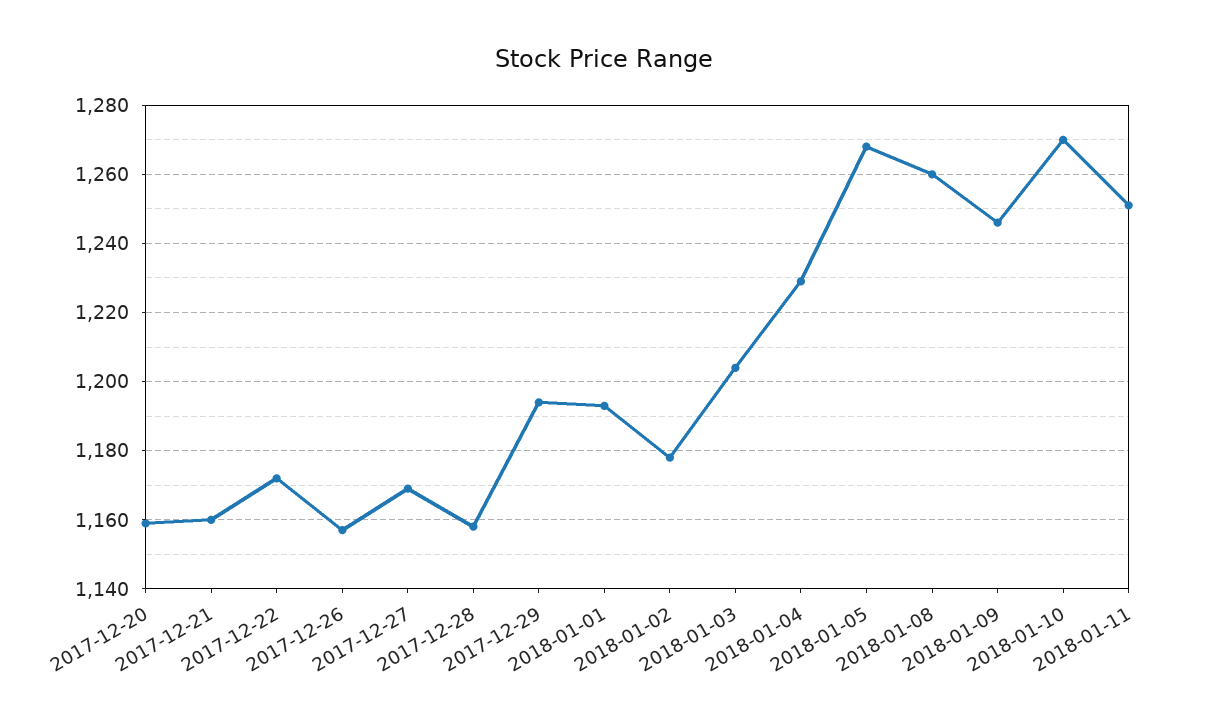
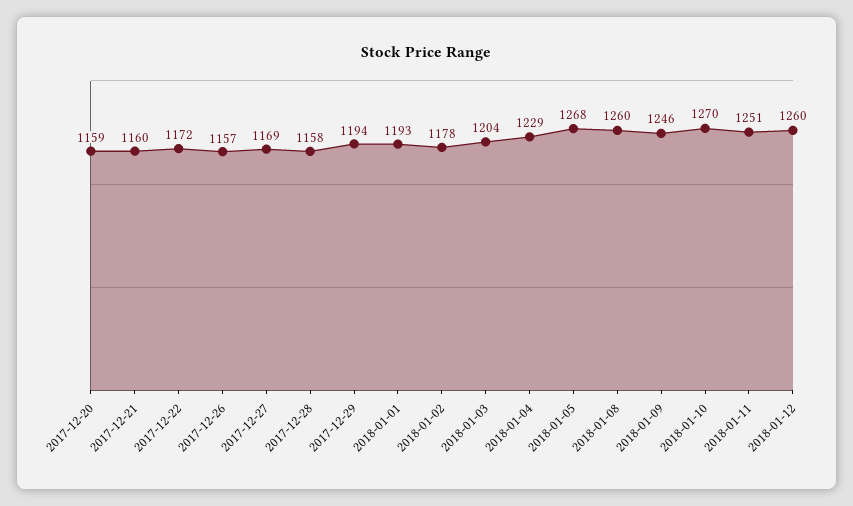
2018-01-12: none -> 1260

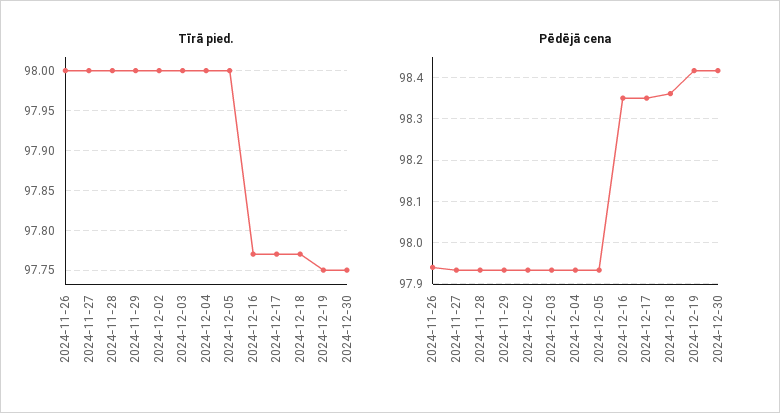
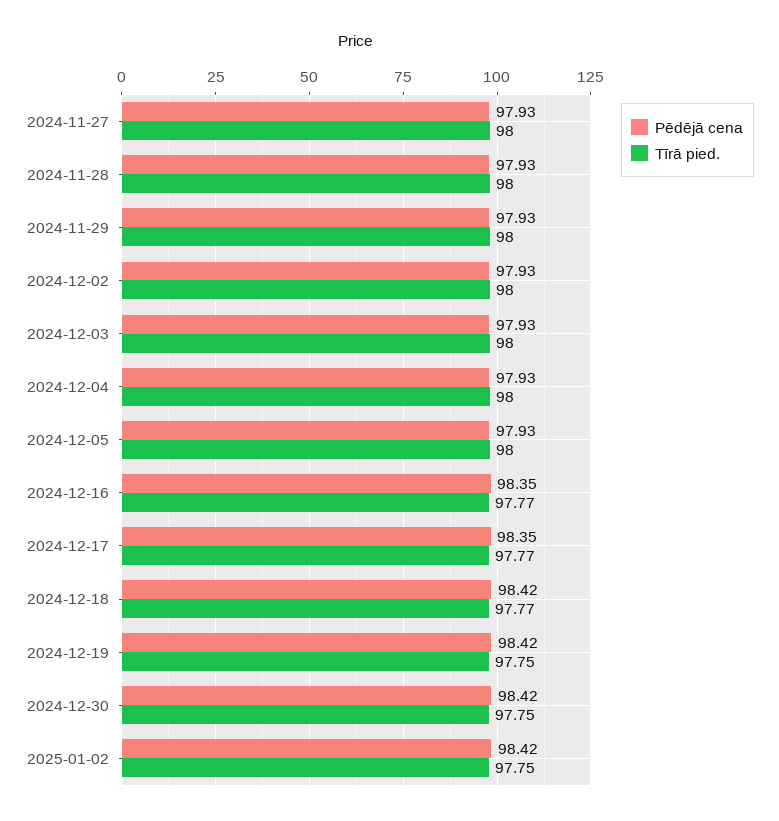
Tīrā pied., 2024-11-26: 98 -> none
Pēdējā cena, 2024-11-26: 97.94 -> none
Pēdējā cena, 2024-12-18: 98.36 -> 98.42
Pēdējā cena, 2025-01-02: none -> 98.42
Tīrā pied., 2025-01-02: none -> 97.75

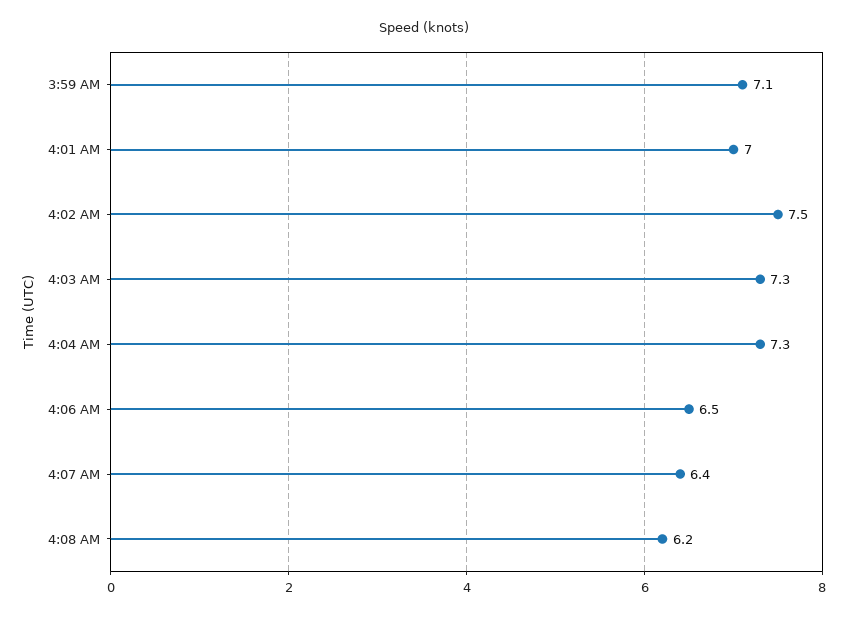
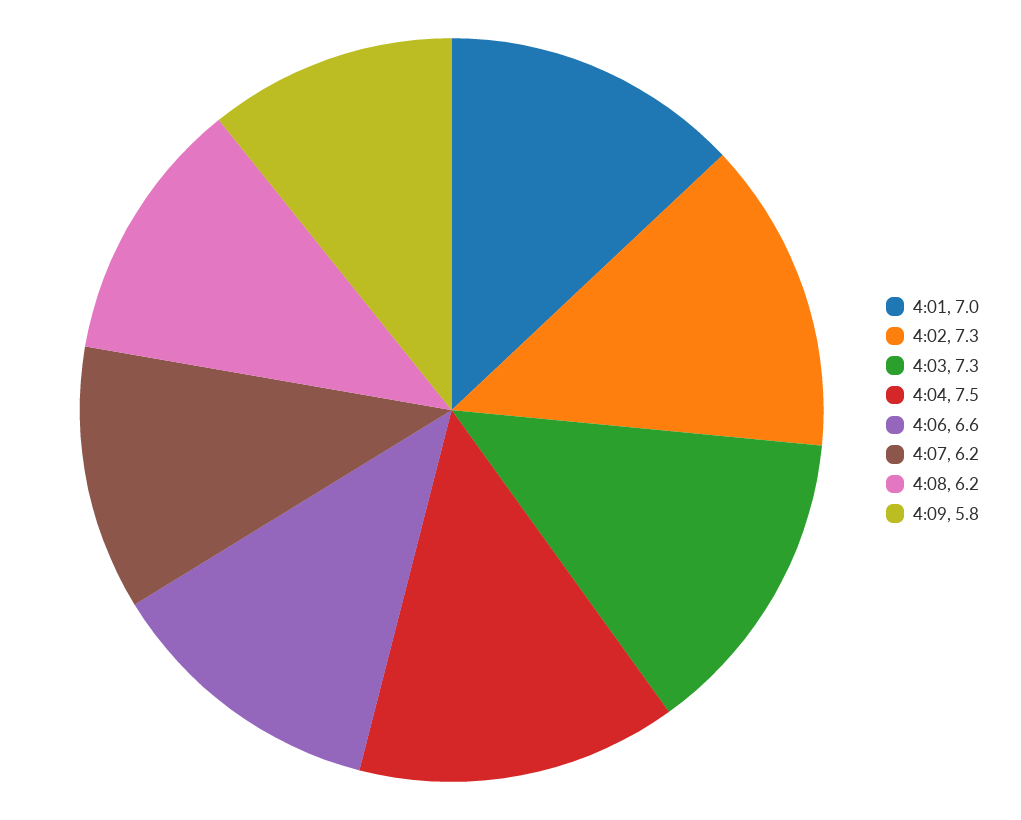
3:59 AM: 7.1 -> none
4:02 AM: 7.5 -> 7.3
4:04 AM: 7.3 -> 7.5
4:06 AM: 6.5 -> 6.6
4:07 AM: 6.4 -> 6.2
4:09: none -> 5.8

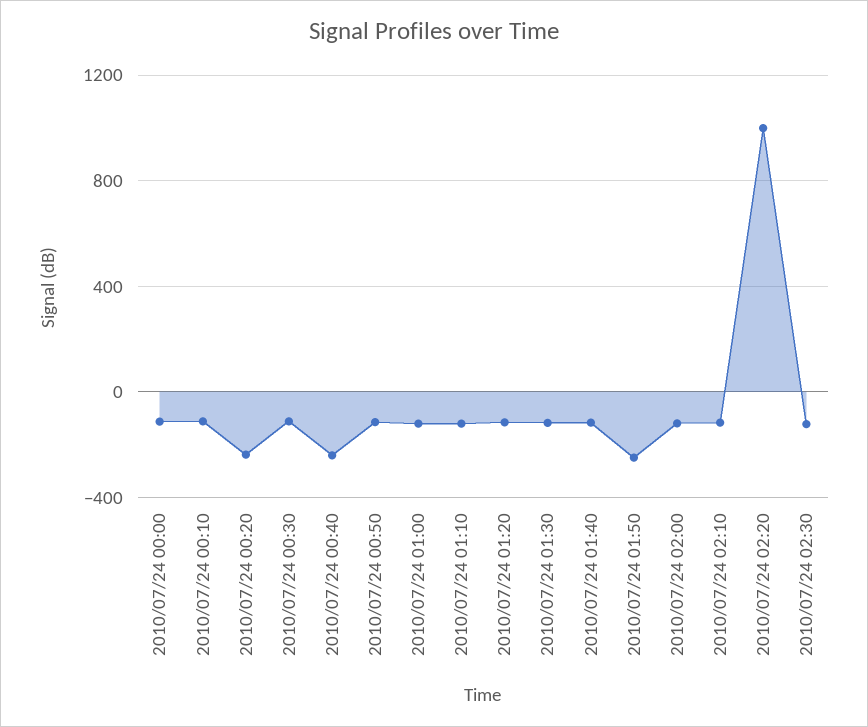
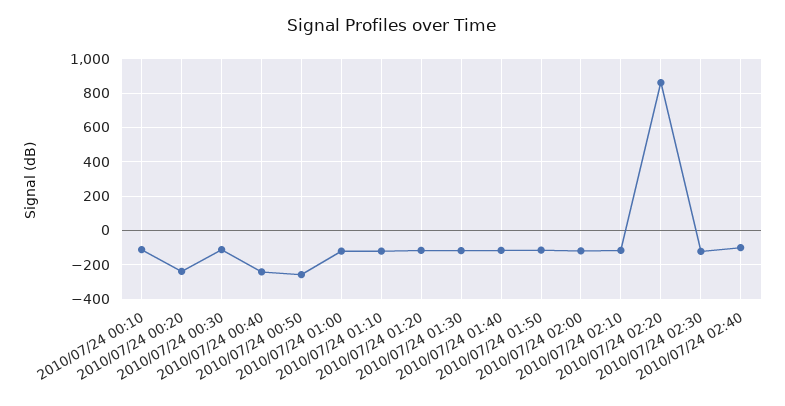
2010/07/24 00:00: -100 -> none
2010/07/24 00:50: -100 -> -250
2010/07/24 01:50: -250 -> -100
2010/07/24 02:20: 1000 -> 850
2010/07/24 02:40: none -> -100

● **To do**
An exact copy of every entry above is needed, with the pictures left out.

● **Response area**
2018-01-12: none -> 1260

Tīrā pied., 2024-11-26: 98 -> none
Pēdējā cena, 2024-11-26: 97.94 -> none
Pēdējā cena, 2024-12-18: 98.36 -> 98.42
Pēdējā cena, 2025-01-02: none -> 98.42
Tīrā pied., 2025-01-02: none -> 97.75

3:59 AM: 7.1 -> none
4:02 AM: 7.5 -> 7.3
4:04 AM: 7.3 -> 7.5
4:06 AM: 6.5 -> 6.6
4:07 AM: 6.4 -> 6.2
4:09: none -> 5.8

2010/07/24 00:00: -100 -> none
2010/07/24 00:50: -100 -> -250
2010/07/24 01:50: -250 -> -100
2010/07/24 02:20: 1000 -> 850
2010/07/24 02:40: none -> -100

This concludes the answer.